Raw data →
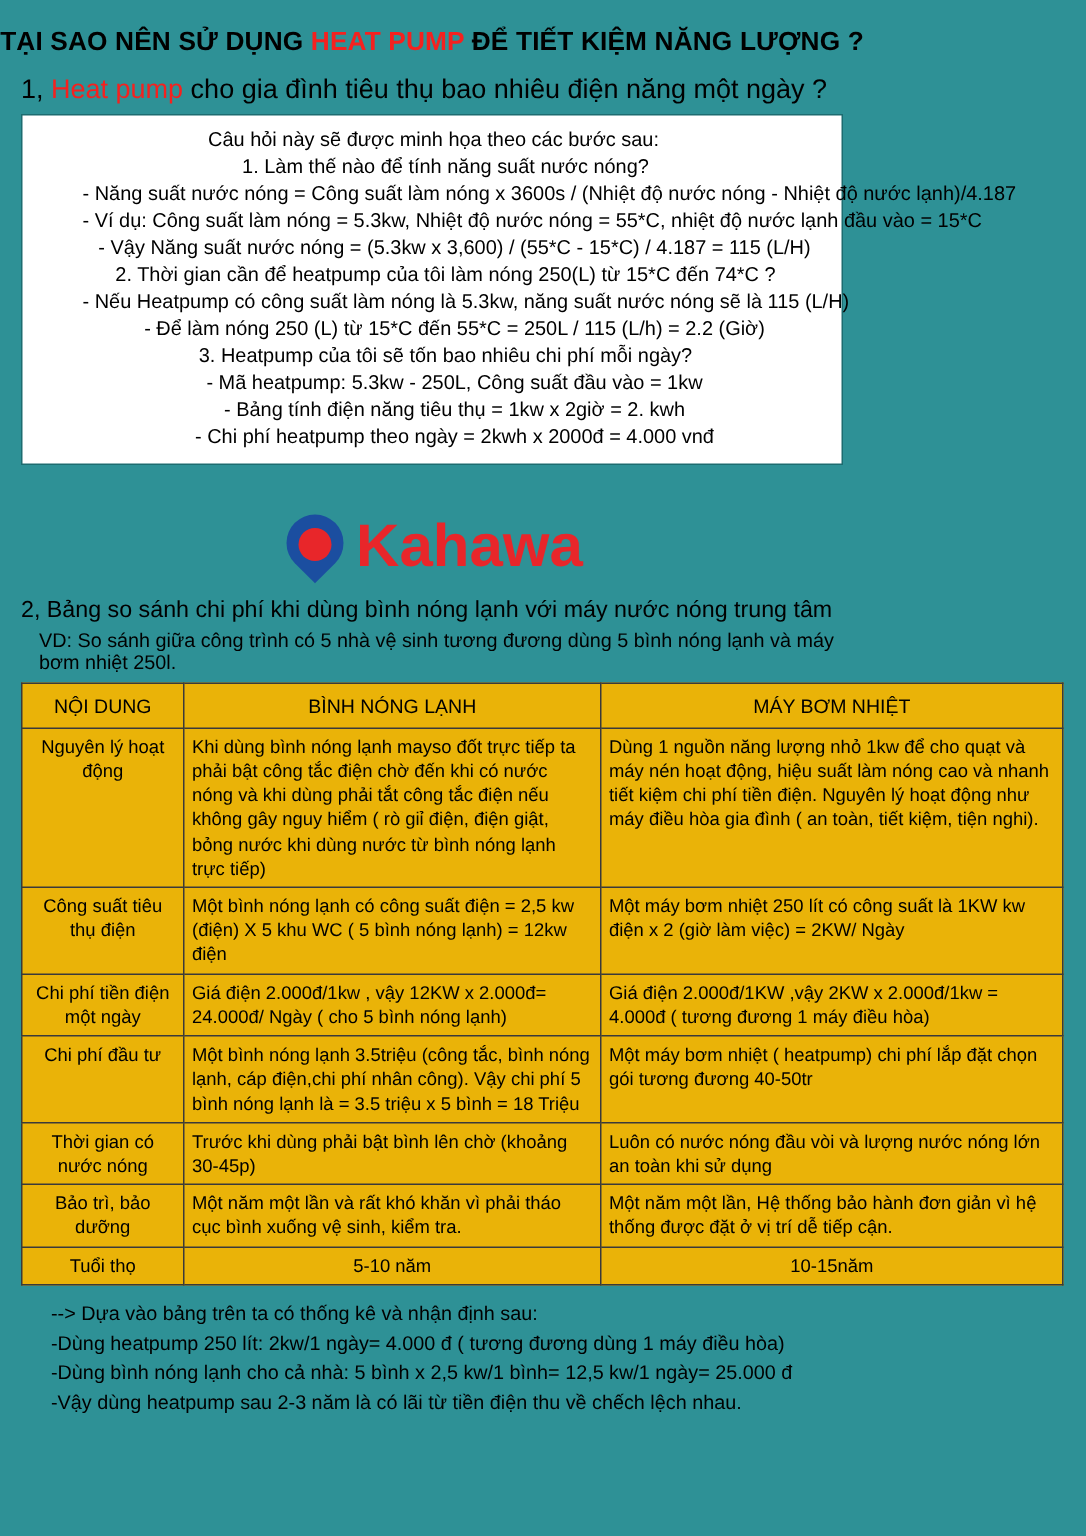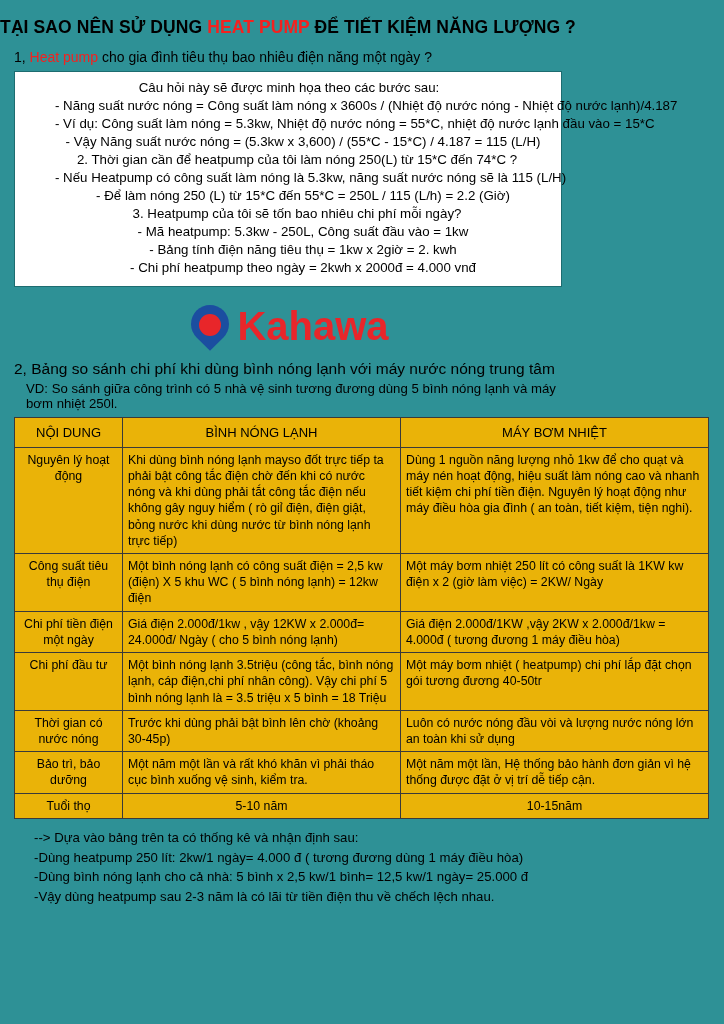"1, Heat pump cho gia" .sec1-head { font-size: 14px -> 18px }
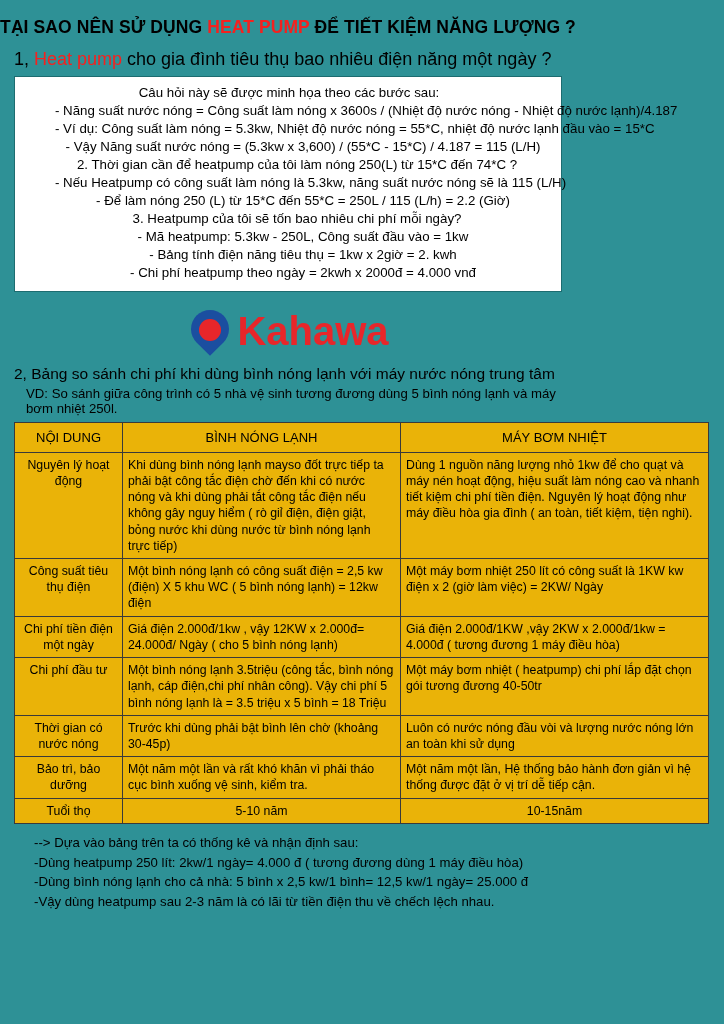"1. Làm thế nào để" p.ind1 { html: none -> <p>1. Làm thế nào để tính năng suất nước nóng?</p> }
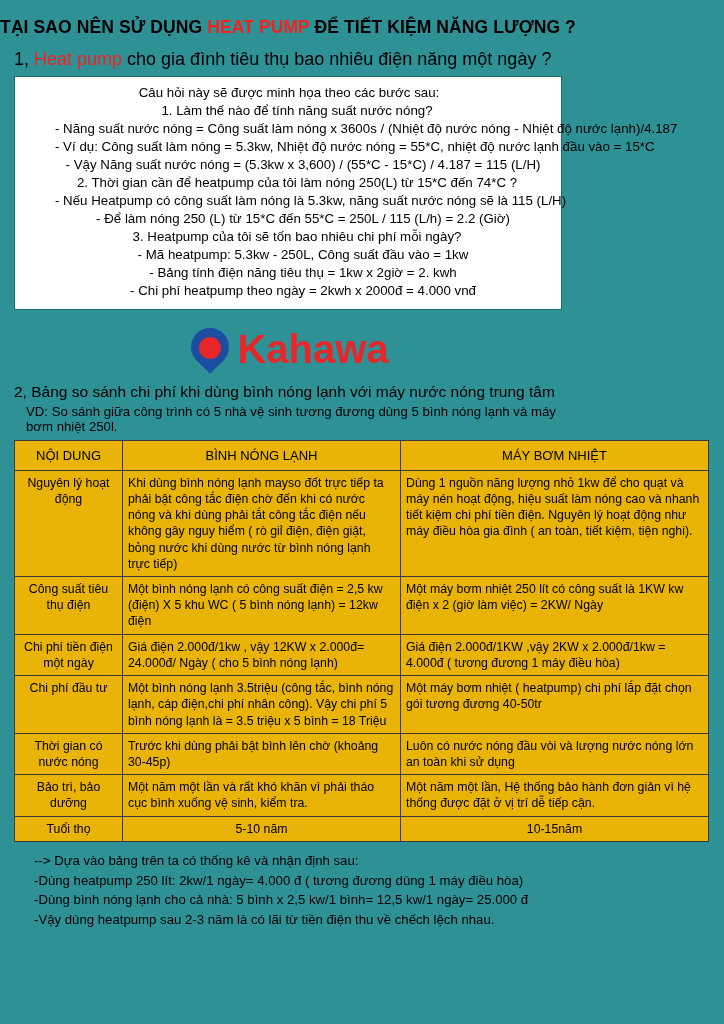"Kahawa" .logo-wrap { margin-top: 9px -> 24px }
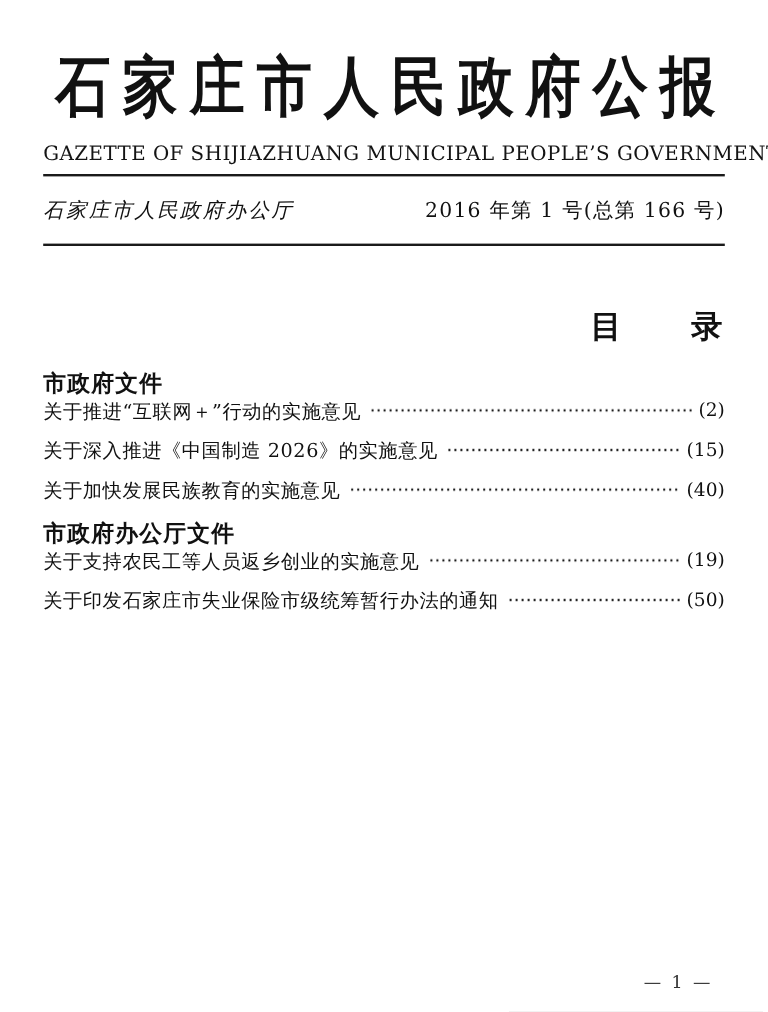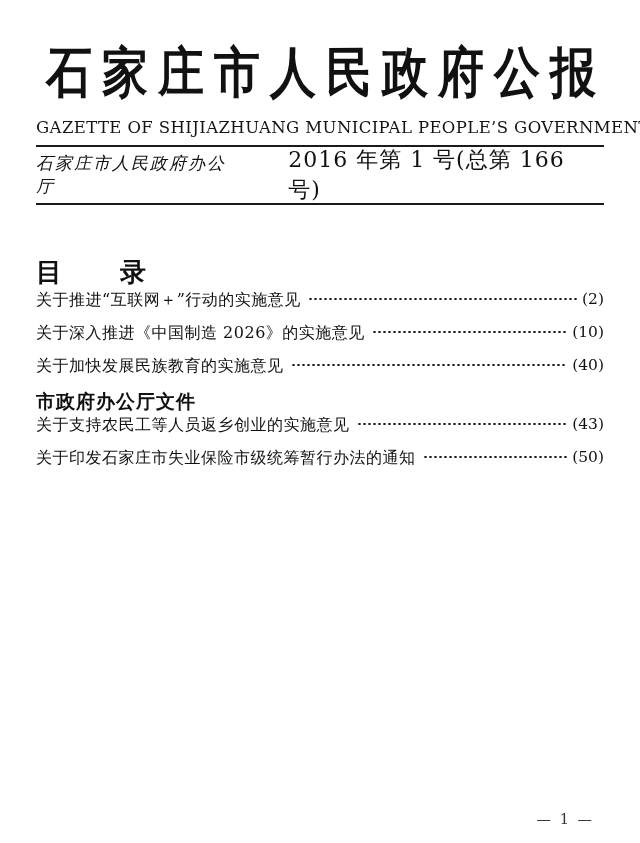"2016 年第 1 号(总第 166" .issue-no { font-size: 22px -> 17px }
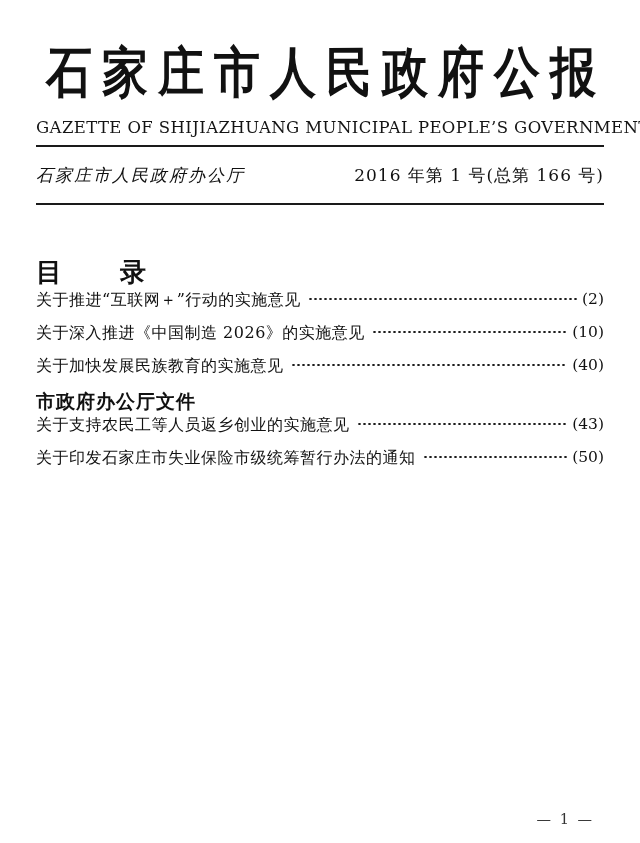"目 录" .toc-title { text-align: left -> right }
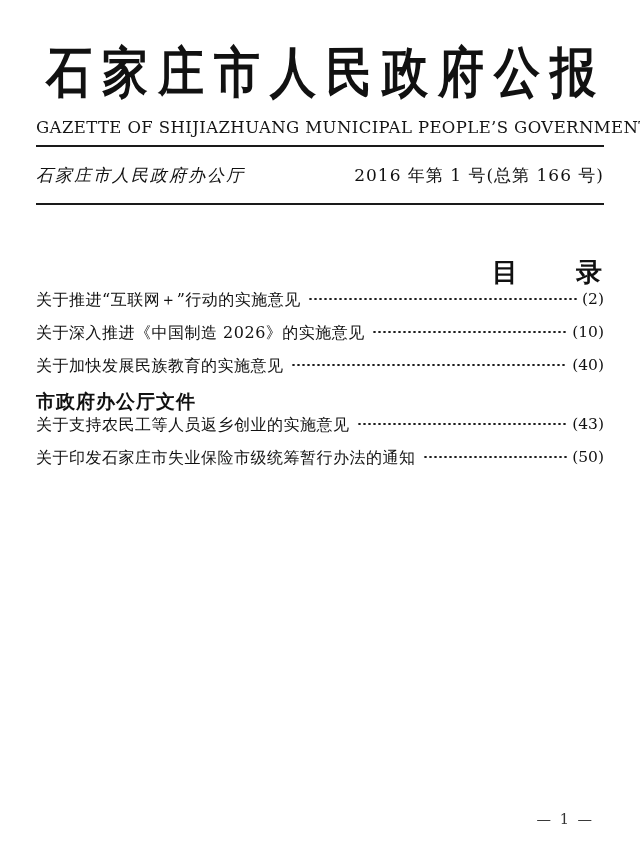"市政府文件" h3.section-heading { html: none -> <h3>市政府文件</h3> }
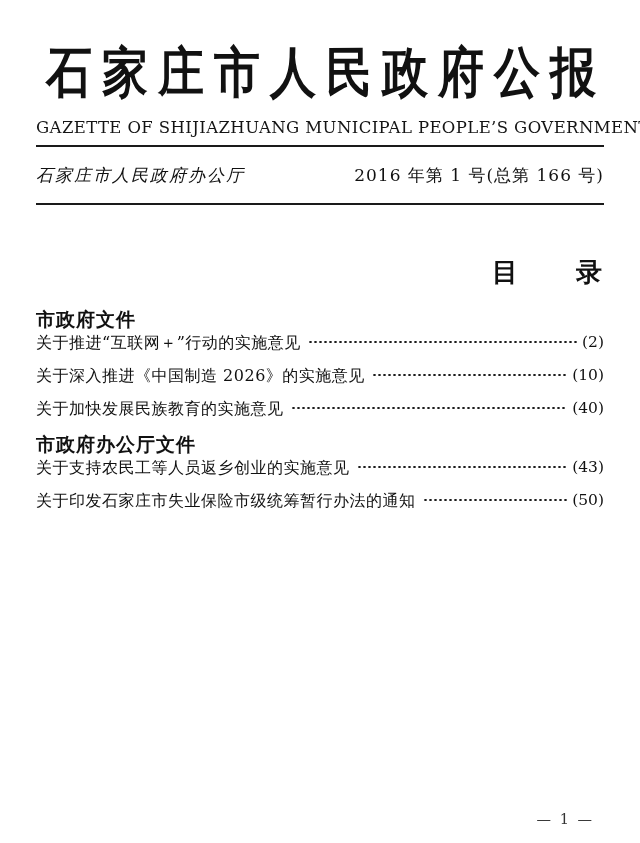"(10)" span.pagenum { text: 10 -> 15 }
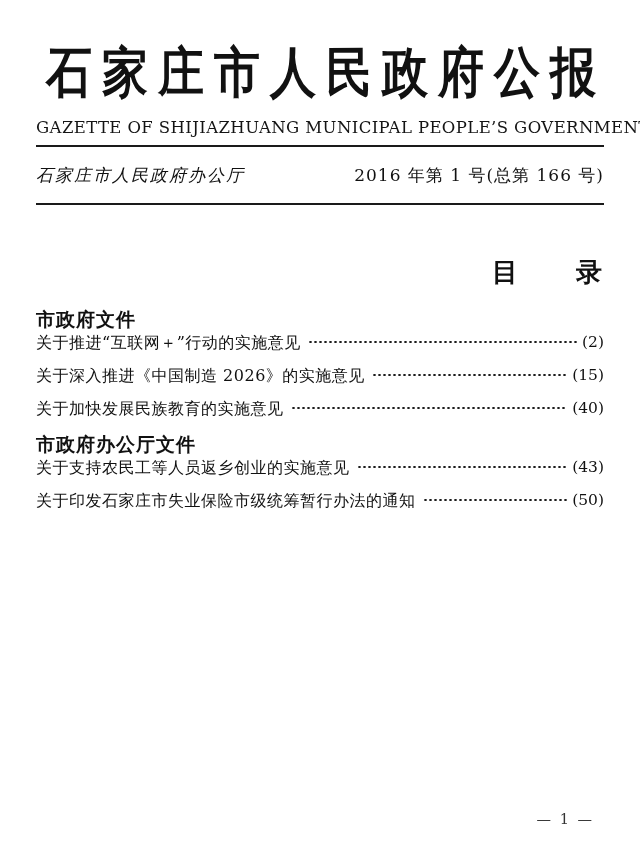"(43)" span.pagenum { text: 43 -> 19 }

What is needed →
Your answer must be a verbatim copy of the entries above, with no images included.

Output for this task →
"1, Heat pump cho gia" .sec1-head { font-size: 14px -> 18px }
"1. Làm thế nào để" p.ind1 { html: none -> <p>1. Làm thế nào để tính năng suất nước nóng?</p> }
"Kahawa" .logo-wrap { margin-top: 9px -> 24px }
"2016 年第 1 号(总第 166" .issue-no { font-size: 22px -> 17px }
"目 录" .toc-title { text-align: left -> right }
"市政府文件" h3.section-heading { html: none -> <h3>市政府文件</h3> }
"(10)" span.pagenum { text: 10 -> 15 }
"(43)" span.pagenum { text: 43 -> 19 }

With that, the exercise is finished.